RISC-V CPU & CUSTOM GPU ON AN FPGA PART 16 – DDR3 ACCESS AND THE CACHE

BEFORE WE BEGIN

In this part we’ll start talk about cache access for our DDR3 module from previous part.

But before we go further, and since the files are getting too large to post here, we need to grab them from a git repository. Please head over to https://github.com/ecilasun/nekoichiarticle and use the following command to pull the files for all parts of the series:

git clone https://github.com/ecilasun/nekoichiarticle.git

after creating and changing to a folder of your preference with sufficient free disk space, since this is where we’ll be working on all parts of the series from now on.

Vivado DDR3 IP and access speed

The built in IP that comes out of the box in Vivado 2020 series is not really made for accessing 32 bit data at a time, but its performance improves when it applies batch operations instead. These batch operations are called a ‘burst’ and as the name suggests, apply a series of reads or writes in a row, back to back, without any intervention.

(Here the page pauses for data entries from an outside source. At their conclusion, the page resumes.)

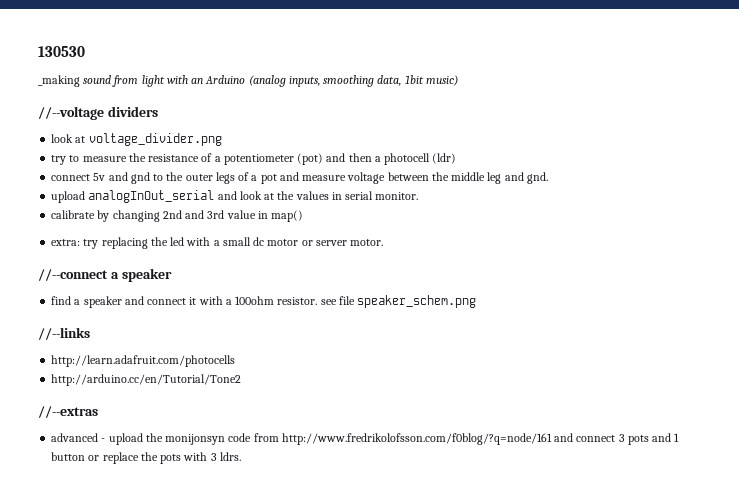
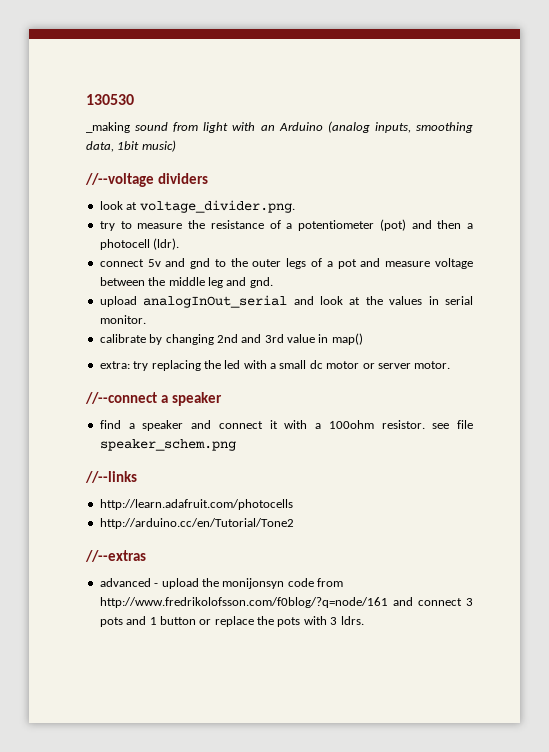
[88,133,222,146] voltage_divider.png -> [139,200,295,213] voltage_divider.png.
[432,153,457,164] (ldr) -> [153,238,180,250] (ldr).

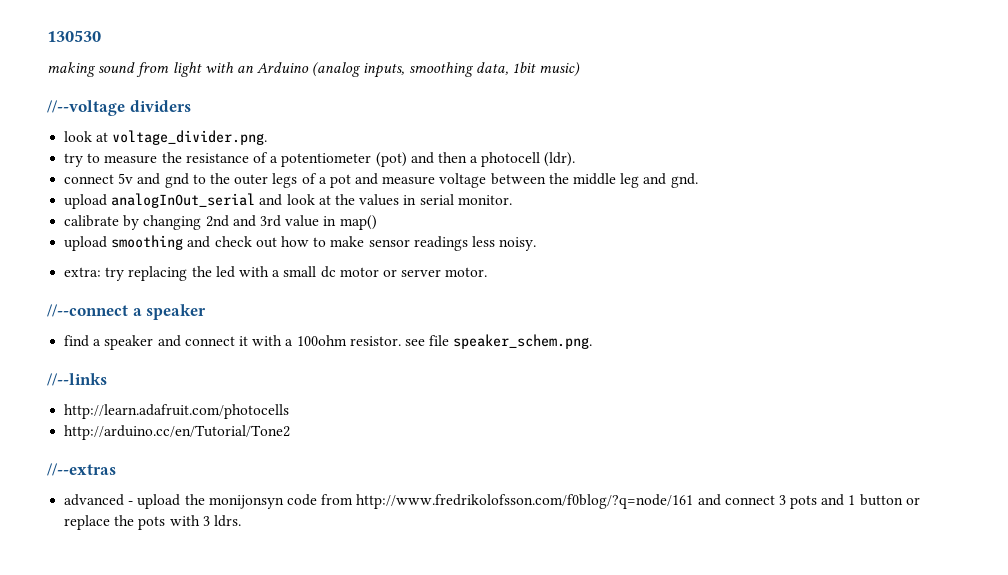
[86,122,130,133] _making -> [47,62,95,77] making
(363, 339) none -> [64,235,537,251] // upload smoothing and check out how to make sensor readings less noisy.
[99,439,236,451] speaker_schem.png -> [453,334,593,349] speaker_schem.png.

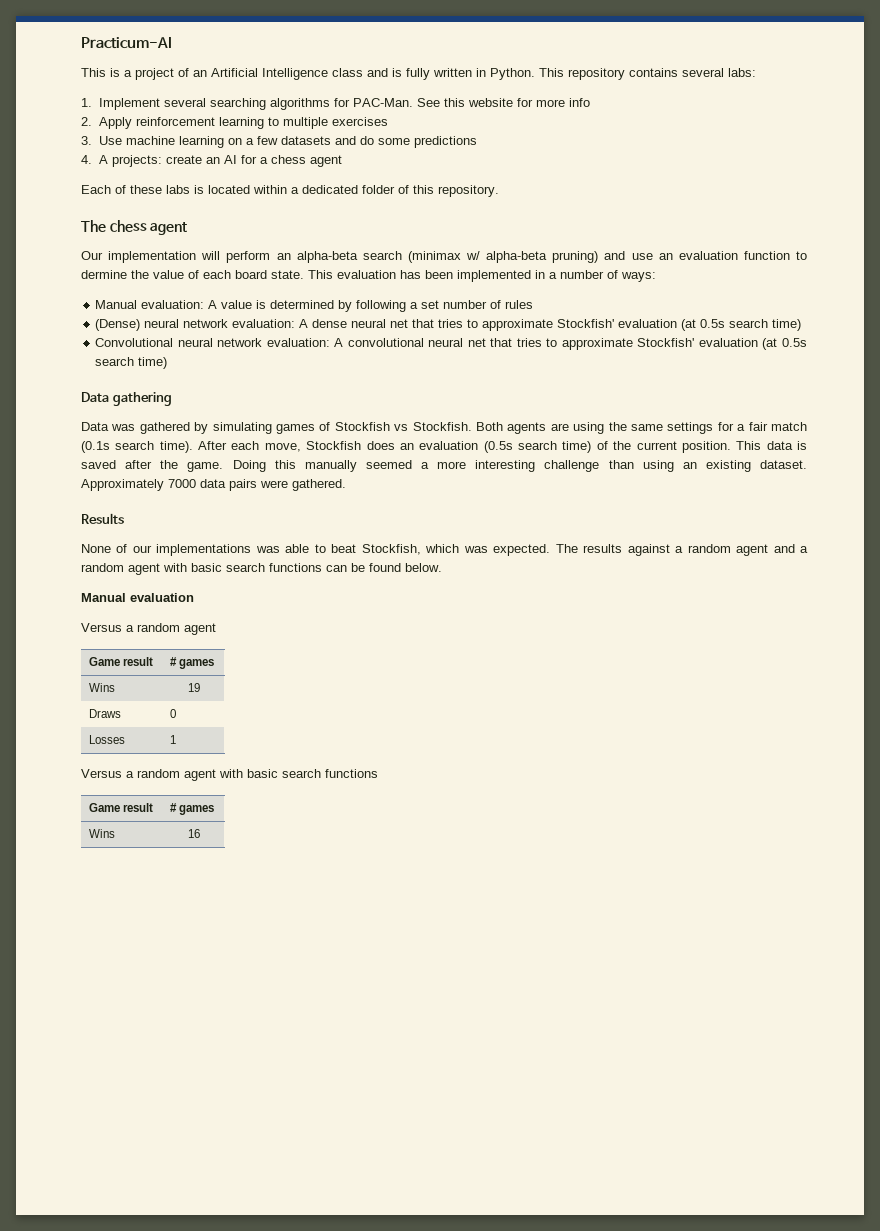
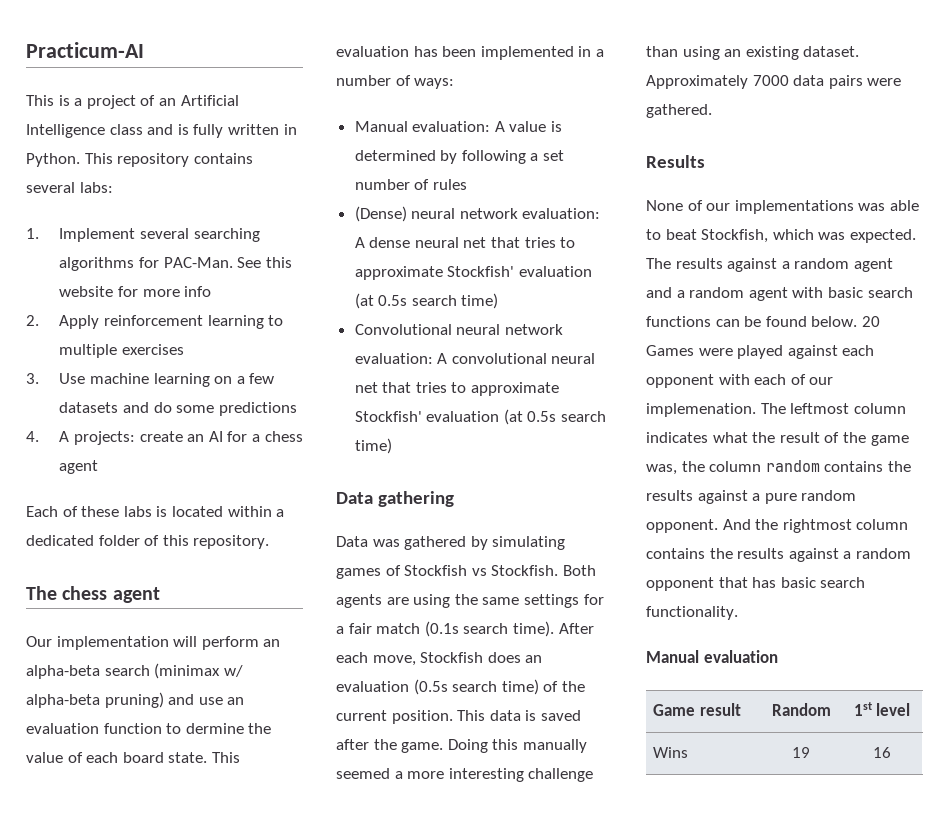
[81,593,194,602] [81,623,216,635] [88,657,153,666] [169,657,214,669] // Manual evaluation // Versus a random agent // Game result | # games -> [861,316,880,327] [646,345,875,359] [646,374,834,388] [646,403,906,417] [646,432,909,446] [646,460,911,475] [646,490,857,504] [646,519,909,533] [646,548,911,562] [646,577,866,591] [646,606,738,620] [646,650,778,663] [652,703,741,716] [771,703,831,716] [853,702,911,716] 20 Games were played against each opponent with each of our implemenation. The leftmost column indicates what the result of the game was, the column random contains the results against a pure random opponent. And the rightmost column contains the results against a random opponent that has basic search functionality. // Manual evaluation // Game result | Random | 1st level
[88,709,121,718] [169,709,176,718] [88,735,125,744] [169,735,176,744] [81,769,378,781] [88,803,153,812] [169,803,214,815] [88,829,115,838] // Draws | 0 // Losses | 1 // Versus a random agent with basic search functions // Game result | # games // Wins -> (810, 752) none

In our case, each burst is 128 bits wide. This means we can read or write a group of 4 DWORDs with one read or write command. This is also usually much faster than reading individual DWORDs as each read or write would have extra clock cycles around them, for start/stop states and more.

The reason we have 128bits in a row is due to two things. First, the DDR3 device on Arty A7 board is a 16bit part, which means it has addressing aligned to 16bit words and can’t operate on a smaller unit. The second reason is due to the wiring of the UI layer that interfaces us to the physical layer; this one has a fixed burst length of 8 words. Together, they make a total of 128bit read or writes possible.

However a read or write this wide by itself is pretty useless without using a second mechanism around it, which depends on wide operations. The reason we lose speed in this plain mode, without that second mechanism, is that we waste all other 96 bits when applying our memory operations, which we have to re-read or re-write again and again four times in a row for a simple linear memory operation such as writing zeros to a region of memory.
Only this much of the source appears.